Lessons Learned
Things I’ve learned so far from my teachers:
Stephen - Succinct Semantics
I felt a little smug about my code when Steve sat next to me to see how I was doing. I was seeing if there were any broken bikes in an array, something like
bikes.select {|bike| bike.broken?}.count > 1
He took a quick look and pointed out that this was a little on the long side.
Does Ruby have an any?
method for Array
s? Sure enough, there in Enumerable
bikes.any? {|bike| bike.broken?}
Better. I would have been happy. But Steve then says, try passing a the symbol
for broken?
as a proc - something I’d seen and not used.
bikes.any?(&:broken?)
See how that’s better? It says exactly what it does? Yes, I did. And I’d learned that you don’t have to sacrifice succinctness to semantics and vice versa. Ruby has enough well-named methods and techniques to create a short statement that someone who didn’t know Ruby would still understand. Lesson learned.
Mihai - Delete Your Code
I asked Mihai for some help changing my tests for the Boris Bikes project. I was trying to change the RSpec tests I’d written from Chicago to London style having just been shown how to do doubles.
Start again, Mihai said. Don’t be precious or treasure what you’ve written - just get rid of it and start again. You’ll learn more that way.
Since then I’ve taken immense pleasure in wiping entire projects out. And learned more by doing that. Lesson learned.
Enrique - Cooking without ever having have Eaten
Late in the day I asked Enrique about program design. I was worried, really worried, that I didn’t know the right way to proceed with writing a program. He’d just introduced the idea of design patterns that day, so I asked him to recommend a book, or a checklist, or a mantra - the best way to learn some patterns.
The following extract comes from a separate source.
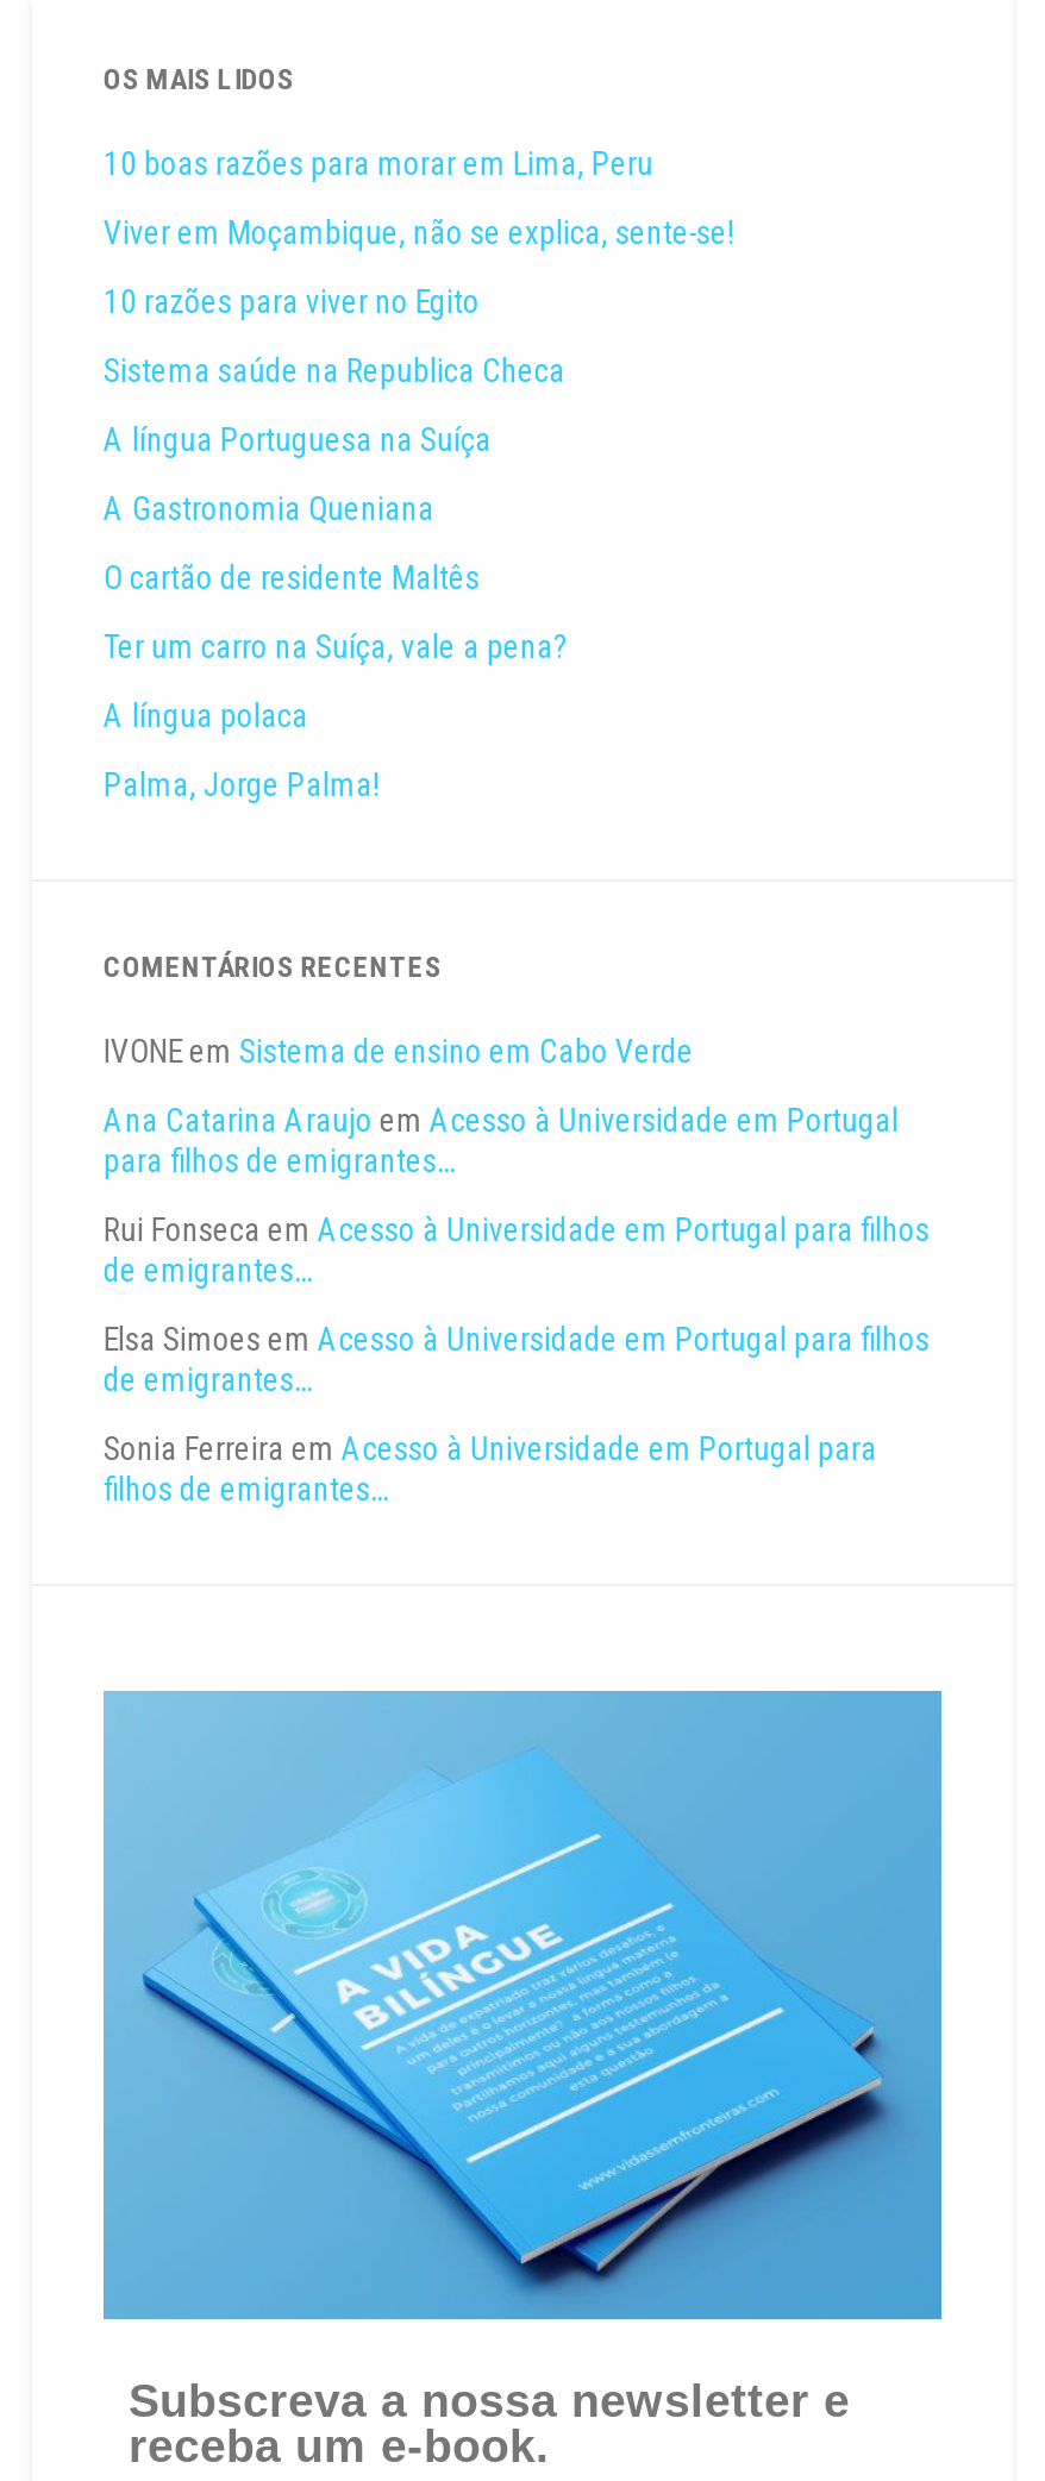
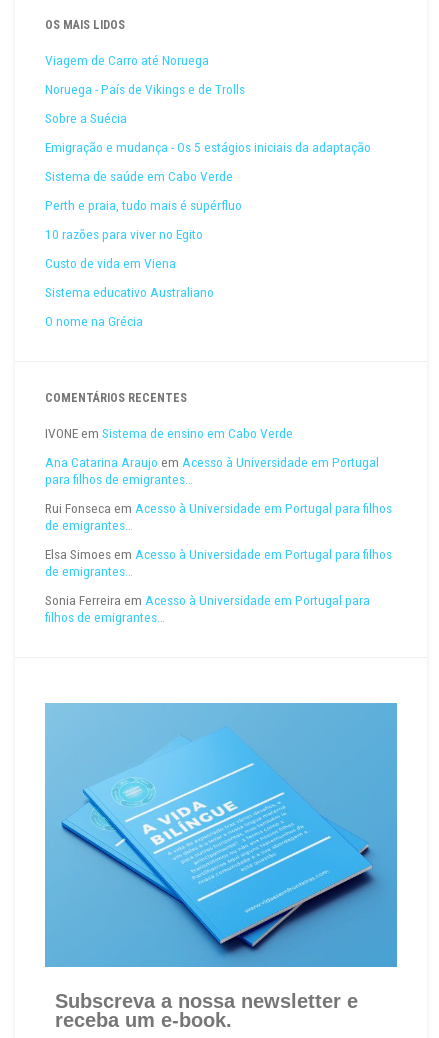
[103,143,734,250] 10 boas razões para morar em Lima, Peru | Viver em Moçambique, não se explica, sente-se! -> [45,52,371,213] Viagem de Carro até Noruega | Noruega - País de Vikings e de Trolls | Sobre a Suécia | Emigração e mudança - Os 5 estágios iniciais da adaptação | Sistema de saúde em Cabo Verde | Perth e praia, tudo mais é supérfluo
moved [103,281,479,319] -> [45,226,203,242]: 10 razões para viver no Egito
[103,350,567,802] Sistema saúde na Republica Checa | A língua Portuguesa na Suíça | A Gastronomia Queniana | O cartão de residente Maltês | Ter um carro na Suíça, vale a pena? | A língua polaca | Palma, Jorge Palma! -> [45,255,214,329] Custo de vida em Viena | Sistema educativo Australiano | O nome na Grécia

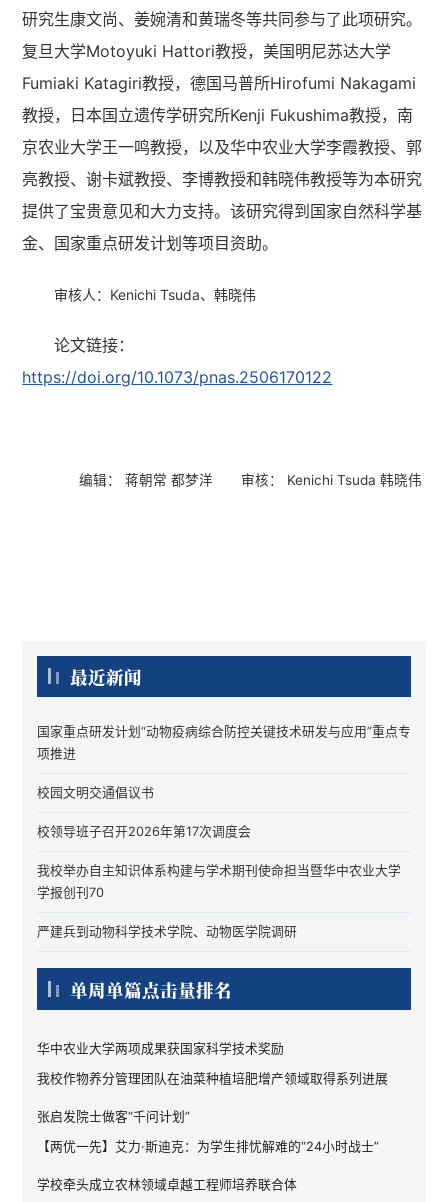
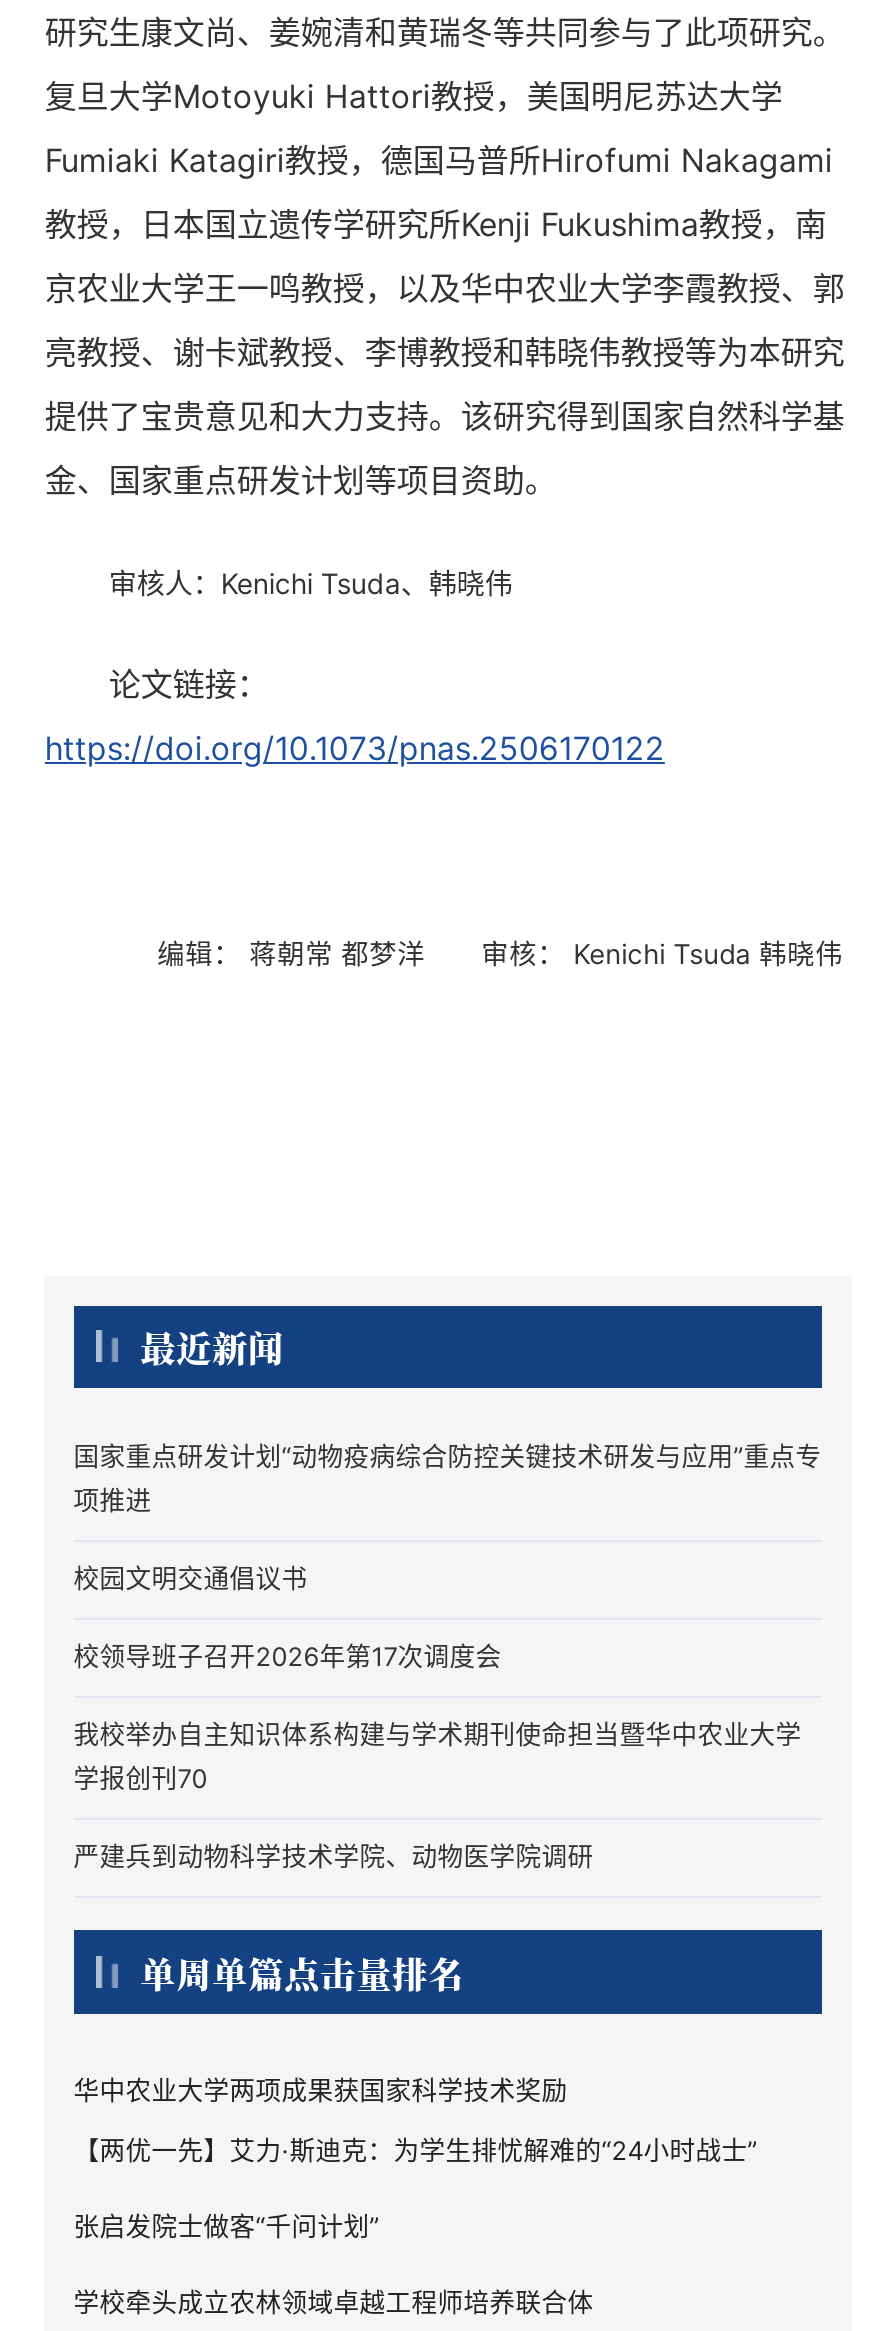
[37,1071,388,1086] 我校作物养分管理团队在油菜种植培肥增产领域取得系列进展 -> none
moved [37,1139,379,1154] -> [74,2136,758,2166]: 【两优一先】艾力·斯迪克：为学生排忧解难的“24小时战士”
Even as I spoke, Enrique started moving him hands, miming typing in front of me. Remember what I said earlier, he said, about coding being entirely artificial. It’s not like cooking where you know what food is and what it tastes like. It’s like cooking when you’ve never eaten food, have no idea what good or bad food tastes like. The only way you’ll learn is by writing code, a lot of code. Then your instincts, your taste and intuition, will improve.
It was only later that I connected this advice up with Bergson’s ideas about creativity, specifically the swimming example. You wouldn’t think a person could swim if you only ever saw them walk, the argument goes. For swimming to be intellectually comprehendable, you’ve got to throw yourself in the water first. You can’t theorize about things you haven’t done - intuition must take the lead, intelligence is a not a speculative faculty, but a practical one.
Mind blown, I staggered home, ignored The RSpec Book and wrote more code. Lesson learned.